Tidak perlu bingung. Berdasarkan prinsip kesamaan dan kesesuaian, termodinamika mengklasifikasikan zat-zat menjadi polar, non-polar, elektrolit, dan sebagainya. Zat-zat polar sendiri dibagi lagi menjadi polar kuat dan polar lemah. Urutan zat organik dari yang paling tidak polar hingga yang paling polar adalah: hidrokarbon, eter, aldehida, keton, ester, alkohol, asam, air. Semoga Anda beruntung! Hanya untuk referensi.

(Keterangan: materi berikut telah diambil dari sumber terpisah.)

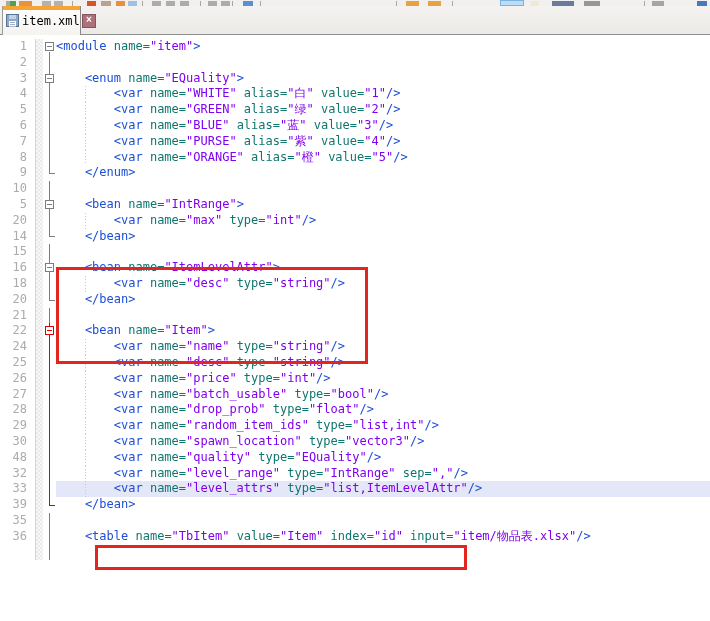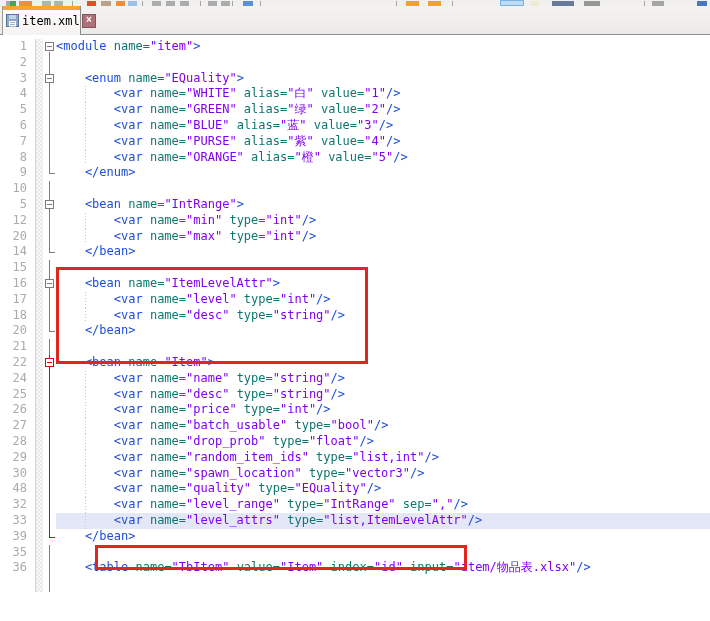--- a/index.html
+++ b/index.html
@@ -193,28 +193,20 @@
     <div class="row">
       <div class="num">5</div>
       <div class="bm"></div>
       <div class="fold">
         <div class="vl"></div>
         <div class="fbox"></div>
       </div>
       <div class="code"><span class="t">    &lt;bean </span><span class="a">name=</span><span class="v">"IntRange"</span><span class="t">&gt;</span></div>
     </div>
     <div class="row">
-      <div class="num">12</div>
-      <div class="bm"></div>
-      <div class="fold">
-        <div class="vl"></div>
-      </div>
-      <div class="code"><div class="gd"></div><span class="t">        &lt;var </span><span class="a">name=</span><span class="v">"min"</span><span class="p"> </span><span class="a">type=</span><span class="v">"int"</span><span class="t">/&gt;</span></div>
-    </div>
-    <div class="row">
       <div class="num">20</div>
       <div class="bm"></div>
       <div class="fold">
         <div class="vl"></div>
       </div>
       <div class="code"><div class="gd"></div><span class="t">        &lt;var </span><span class="a">name=</span><span class="v">"max"</span><span class="p"> </span><span class="a">type=</span><span class="v">"int"</span><span class="t">/&gt;</span></div>
     </div>
     <div class="row">
       <div class="num">14</div>
       <div class="bm"></div>
@@ -233,28 +225,20 @@
       <div class="code"></div>
     </div>
     <div class="row">
       <div class="num">16</div>
       <div class="bm"></div>
       <div class="fold">
         <div class="vl"></div>
         <div class="fbox"></div>
       </div>
       <div class="code"><span class="t">    &lt;bean </span><span class="a">name=</span><span class="v">"ItemLevelAttr"</span><span class="t">&gt;</span></div>
-    </div>
-    <div class="row">
-      <div class="num">17</div>
-      <div class="bm"></div>
-      <div class="fold">
-        <div class="vl"></div>
-      </div>
-      <div class="code"><div class="gd"></div><span class="t">        &lt;var </span><span class="a">name=</span><span class="v">"level"</span><span class="p"> </span><span class="a">type=</span><span class="v">"int"</span><span class="t">/&gt;</span></div>
     </div>
     <div class="row">
       <div class="num">18</div>
       <div class="bm"></div>
       <div class="fold">
         <div class="vl"></div>
       </div>
       <div class="code"><div class="gd"></div><span class="t">        &lt;var </span><span class="a">name=</span><span class="v">"desc"</span><span class="p"> </span><span class="a">type=</span><span class="v">"string"</span><span class="t">/&gt;</span></div>
     </div>
     <div class="row">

Seharusnya dihitung berdasarkan sifat non-polarnya, tetapi parameter interaksi biner sepertinya ada juga, jadi seharusnya tidak akan terlalu berbeda
Pemilik postingan, apakah kamu sudah memahami pertanyaanmu? Saya pemula dalam Aspen, saat membaca halaman ini saya juga mengalami masalah yang sama. Mohon bimbingannya dari penulis postingan!
Pemilik postingan, apakah kamu sudah memahami pertanyaanmu? Saya pemula dalam Aspen, saat membaca halaman ini saya juga mengalami masalah yang sama. Mohon bimbingannya dari penulis postingan!